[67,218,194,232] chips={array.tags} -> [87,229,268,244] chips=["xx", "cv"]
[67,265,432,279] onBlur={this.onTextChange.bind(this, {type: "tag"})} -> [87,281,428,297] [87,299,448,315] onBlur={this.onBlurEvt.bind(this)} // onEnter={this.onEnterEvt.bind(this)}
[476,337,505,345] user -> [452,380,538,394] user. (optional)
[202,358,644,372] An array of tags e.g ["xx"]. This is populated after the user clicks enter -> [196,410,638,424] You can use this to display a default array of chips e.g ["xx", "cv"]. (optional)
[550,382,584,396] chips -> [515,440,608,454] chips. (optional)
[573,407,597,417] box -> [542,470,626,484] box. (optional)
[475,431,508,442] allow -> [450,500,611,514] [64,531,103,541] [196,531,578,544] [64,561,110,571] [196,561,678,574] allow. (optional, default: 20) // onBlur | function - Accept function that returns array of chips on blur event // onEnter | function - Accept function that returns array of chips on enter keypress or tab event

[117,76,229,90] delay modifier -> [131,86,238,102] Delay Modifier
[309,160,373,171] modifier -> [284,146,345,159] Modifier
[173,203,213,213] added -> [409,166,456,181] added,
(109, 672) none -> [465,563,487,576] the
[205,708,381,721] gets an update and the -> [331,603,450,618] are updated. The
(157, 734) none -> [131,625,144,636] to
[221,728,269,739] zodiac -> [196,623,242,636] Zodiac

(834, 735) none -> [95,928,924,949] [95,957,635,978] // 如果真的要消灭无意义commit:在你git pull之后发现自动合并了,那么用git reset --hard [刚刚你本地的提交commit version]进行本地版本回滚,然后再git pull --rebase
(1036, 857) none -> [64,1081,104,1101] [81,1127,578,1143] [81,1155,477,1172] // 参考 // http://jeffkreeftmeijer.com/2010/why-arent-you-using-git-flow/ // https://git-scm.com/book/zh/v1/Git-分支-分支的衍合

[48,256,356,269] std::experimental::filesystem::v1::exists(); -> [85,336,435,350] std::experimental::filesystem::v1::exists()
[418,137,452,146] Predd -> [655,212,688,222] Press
++++++++
What the exercise asks
Copy out only the lines above from the one with "[475,431,508,442] allow ->" to the one with "[117,76,229,90] delay modifier", inclusive, exactly as they stand.

Exercise result
[475,431,508,442] allow -> [450,500,611,514] [64,531,103,541] [196,531,578,544] [64,561,110,571] [196,561,678,574] allow. (optional, default: 20) // onBlur | function - Accept function that returns array of chips on blur event // onEnter | function - Accept function that returns array of chips on enter keypress or tab event

[117,76,229,90] delay modifier -> [131,86,238,102] Delay Modifier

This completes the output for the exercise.